Are you convinced that you need a co-founder? Here’s how to find a Startup Co-founder:

hands, puzzle pieces, connect
Finding the right co-founder for your startup will be a process.

1. Define your ideal co-founder

Before you start your search for a co-founder, it’s important to have a clear idea of who you’re looking for. A big part of the question of how to find a startup co-founder is defining who you are looking for. What skills and qualities would they ideally possess? What kind of relationship are you hoping to build? Answering these questions will help you narrow your search and find someone who is a good fit for both you and your business.

2. Get connected

There are lots of ways to meet potential co-founders, but one of the best is through mutual connections. Ask your friends, family, and colleagues if they know anyone who might be a good fit for your business.

3. Network

Join entrepreneur groups or attend startup events in your area to find like-minded people. In fact, that’s how I met my co-founding team member at!

4. Conduct a search

Use online tools and resources, such as FounderDating or CoFoundersLab, which which are dedicated to the question of how to find a startup co-founder and match startups with co-founders based on skills, interests, and location.

5. Stay open and alert

Keep your eyes open for potential co-founders in everyday life – you never know when you might meet someone who could be a great fit for your startup.

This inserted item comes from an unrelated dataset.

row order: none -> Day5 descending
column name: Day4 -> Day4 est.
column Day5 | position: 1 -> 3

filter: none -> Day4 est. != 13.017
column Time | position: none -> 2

Whichever route you take, remember that finding a co-founder is a process, so don’t get discouraged if it takes some time to find the right person. And once you do find them, cherish and nurture that relationship – it’s essential to the success of your startup.

Create a co-founder agreement

Once you’ve found your perfect match, and you’ve decided move forward with a co-founder, it’s important to set clear expectations from the outset. What are each of your roles and responsibilities? What is your decision-making process? What role will each of you play in the executive team? How will you handle co founder conflict? Having a clear understanding of these things can help avoid messy situations down the road.

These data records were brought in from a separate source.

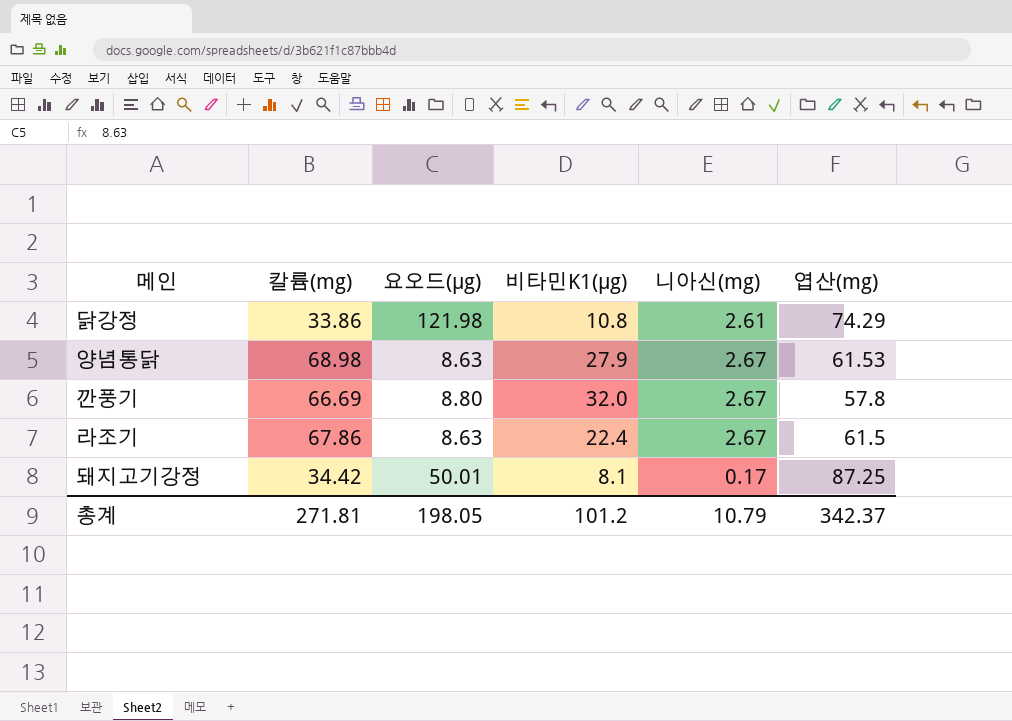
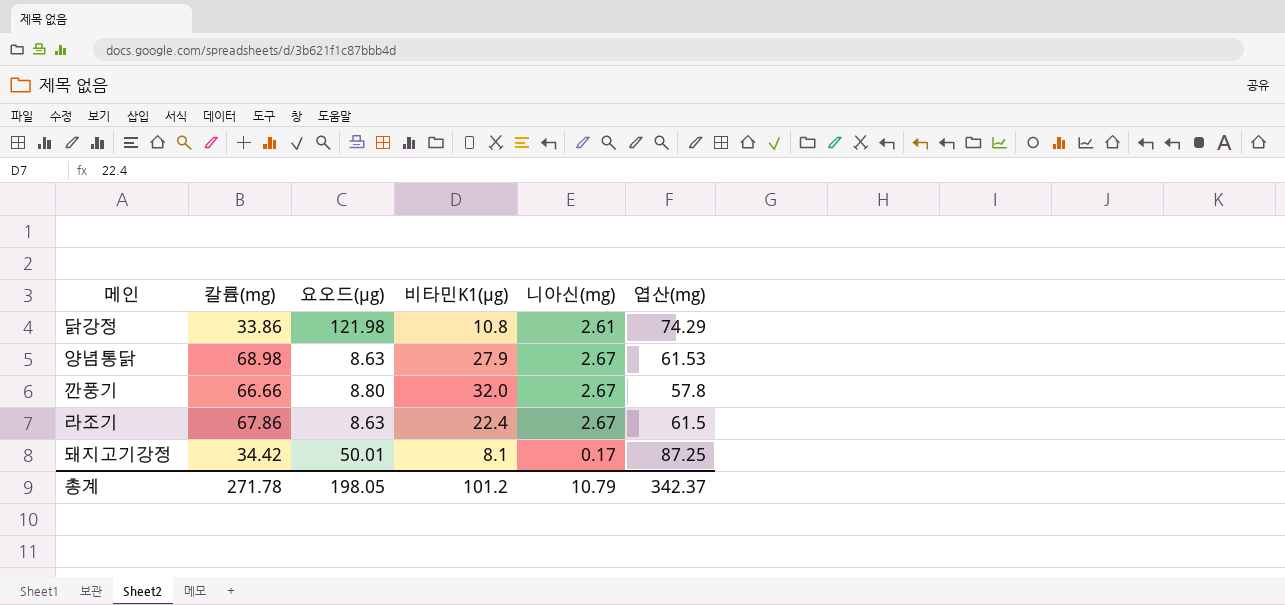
깐풍기 | 칼륨(mg): 66.69 -> 66.66
총계 | 칼륨(mg): 271.81 -> 271.78

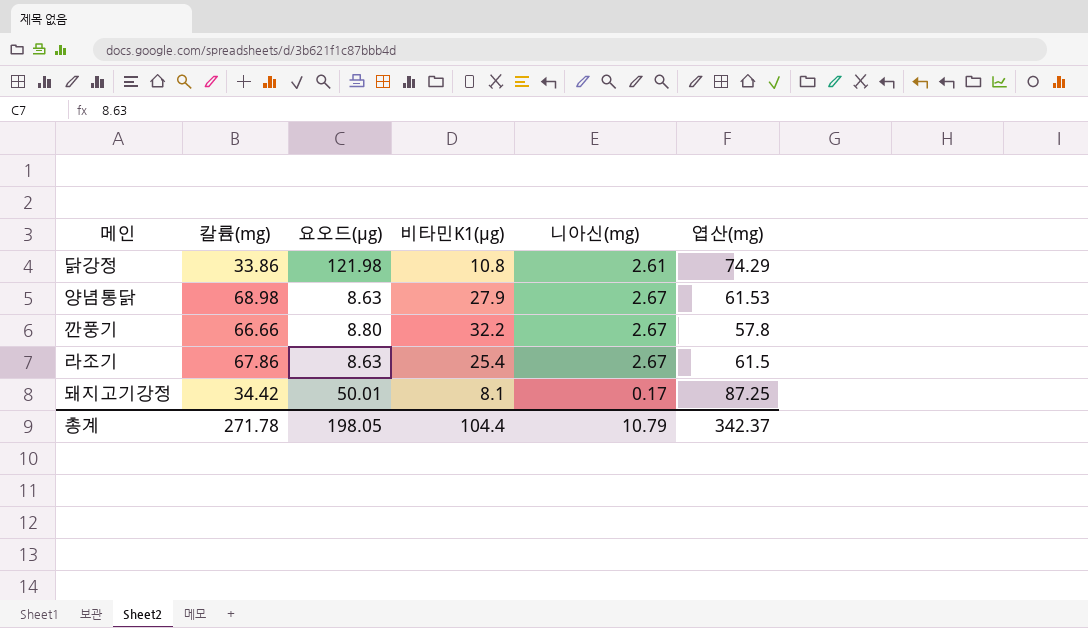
깐풍기 | 비타민K1(μg): 32.0 -> 32.2
라조기 | 비타민K1(μg): 22.4 -> 25.4
총계 | 비타민K1(μg): 101.2 -> 104.4

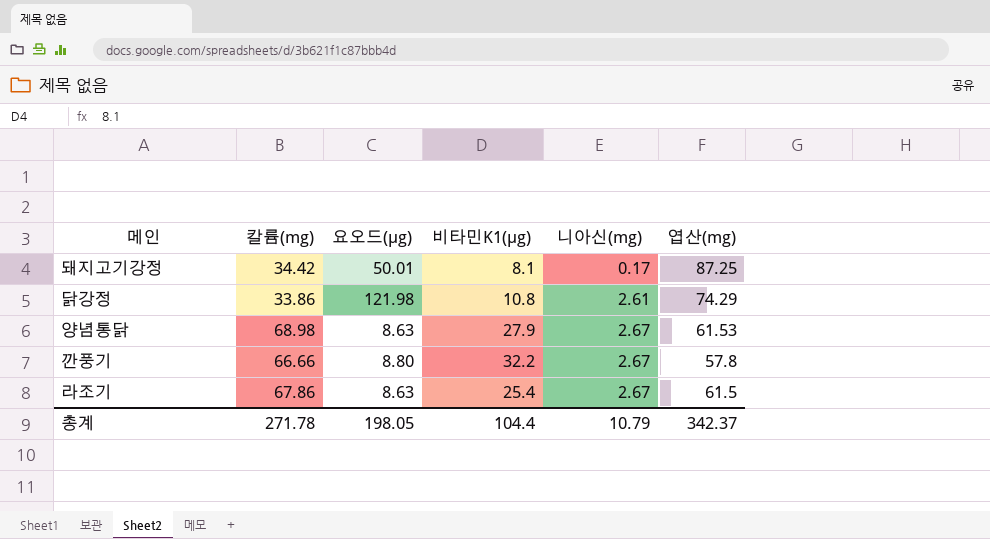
row order: none -> 니아신(mg) ascending

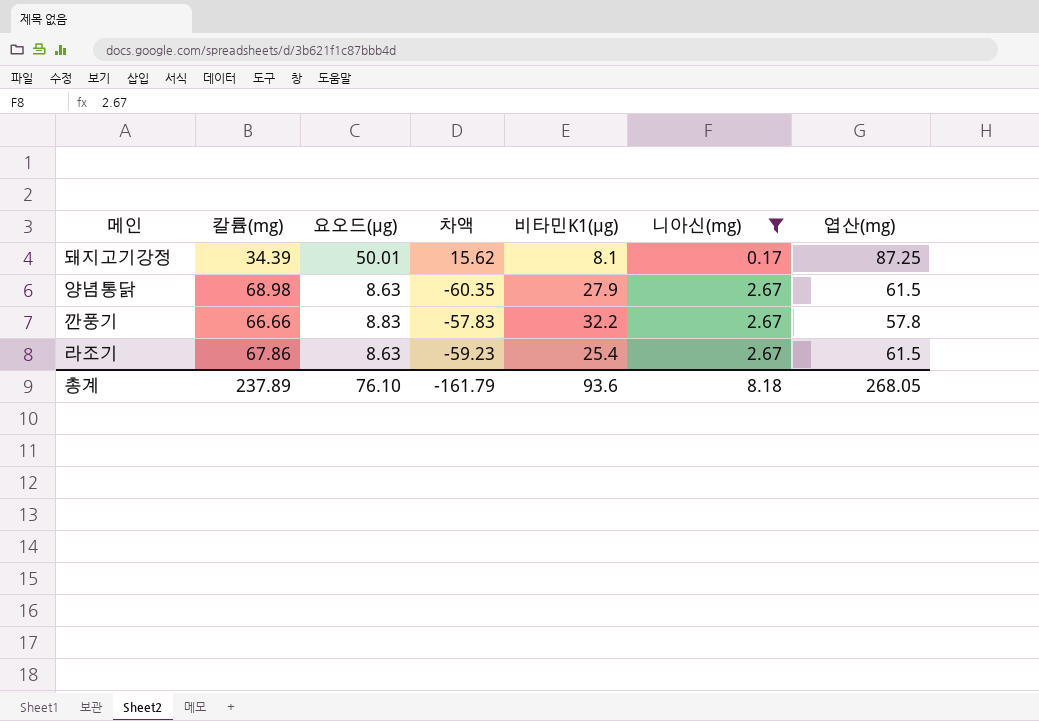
filter: none -> 니아신(mg) != 2.61
column 차액 | formula: none -> [요오드(μg)] - [칼륨(mg)]
돼지고기강정 | 칼륨(mg): 34.42 -> 34.39
양념통닭 | 엽산(mg): 61.53 -> 61.5
깐풍기 | 요오드(μg): 8.80 -> 8.83
총계 | 칼륨(mg): 271.78 -> 237.89
총계 | 요오드(μg): 198.05 -> 76.10
총계 | 비타민K1(μg): 104.4 -> 93.6
총계 | 니아신(mg): 10.79 -> 8.18
총계 | 엽산(mg): 342.37 -> 268.05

Put everything in writing.

It’s always a good idea to have a written agreement in place with your co-founder. This can help prevent misunderstandings and protect both parties in the event that something goes wrong. The agreement should include things like ownership percentages, decision-making authority, and how profits will be divided.

Have a trial period.

This can help you get a better sense of how well you work together and how well your skills complement each other. It can also help identify any potential red flags that might arise down the road.

Stay flexible.

Even if you’ve found the perfect co-founder, it’s important to remember that things can change over time. Be prepared to adjust your agreement as needed to reflect these changes in order to have the best chances for your company’s future.

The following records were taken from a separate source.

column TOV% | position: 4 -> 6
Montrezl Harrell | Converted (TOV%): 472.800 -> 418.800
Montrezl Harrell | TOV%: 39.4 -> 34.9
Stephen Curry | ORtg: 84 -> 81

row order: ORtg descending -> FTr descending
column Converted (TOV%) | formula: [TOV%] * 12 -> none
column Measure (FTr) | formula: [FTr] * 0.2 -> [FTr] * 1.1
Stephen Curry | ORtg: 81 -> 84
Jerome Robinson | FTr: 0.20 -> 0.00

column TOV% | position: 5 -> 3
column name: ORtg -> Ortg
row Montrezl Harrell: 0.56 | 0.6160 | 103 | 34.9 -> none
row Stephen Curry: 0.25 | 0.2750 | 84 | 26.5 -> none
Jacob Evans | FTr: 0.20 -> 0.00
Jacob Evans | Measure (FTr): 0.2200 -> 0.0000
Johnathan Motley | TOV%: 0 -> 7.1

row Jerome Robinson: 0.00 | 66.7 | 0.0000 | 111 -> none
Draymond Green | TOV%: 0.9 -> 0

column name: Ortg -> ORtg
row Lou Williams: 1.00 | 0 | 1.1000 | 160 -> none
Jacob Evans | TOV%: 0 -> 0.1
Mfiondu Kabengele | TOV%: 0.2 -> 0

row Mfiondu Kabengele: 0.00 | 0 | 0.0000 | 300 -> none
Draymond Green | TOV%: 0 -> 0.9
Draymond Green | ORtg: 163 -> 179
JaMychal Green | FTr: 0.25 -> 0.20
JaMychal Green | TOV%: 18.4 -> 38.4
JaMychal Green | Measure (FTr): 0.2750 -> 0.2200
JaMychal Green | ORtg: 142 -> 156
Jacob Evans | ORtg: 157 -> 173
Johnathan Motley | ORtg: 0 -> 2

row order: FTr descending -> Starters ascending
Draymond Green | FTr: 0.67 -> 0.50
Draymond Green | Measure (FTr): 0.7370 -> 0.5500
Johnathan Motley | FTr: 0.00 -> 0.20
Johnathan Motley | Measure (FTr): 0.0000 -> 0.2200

Sarah Blakely’s story is proof that you don’t need a co-founder to build a successful business. However, if you do decide that you want one, there are some steps you can take to find the right person for your business. First, define your ideal co-founder and get connected with people who might be a good fit. Then, network with other entrepreneurs and use online resources to conduct a search. And finally, remember to stay open and alert for potential co-founders in everyday life. Once you’ve found the right person, put everything in writing and have a trial period to see how well you work together.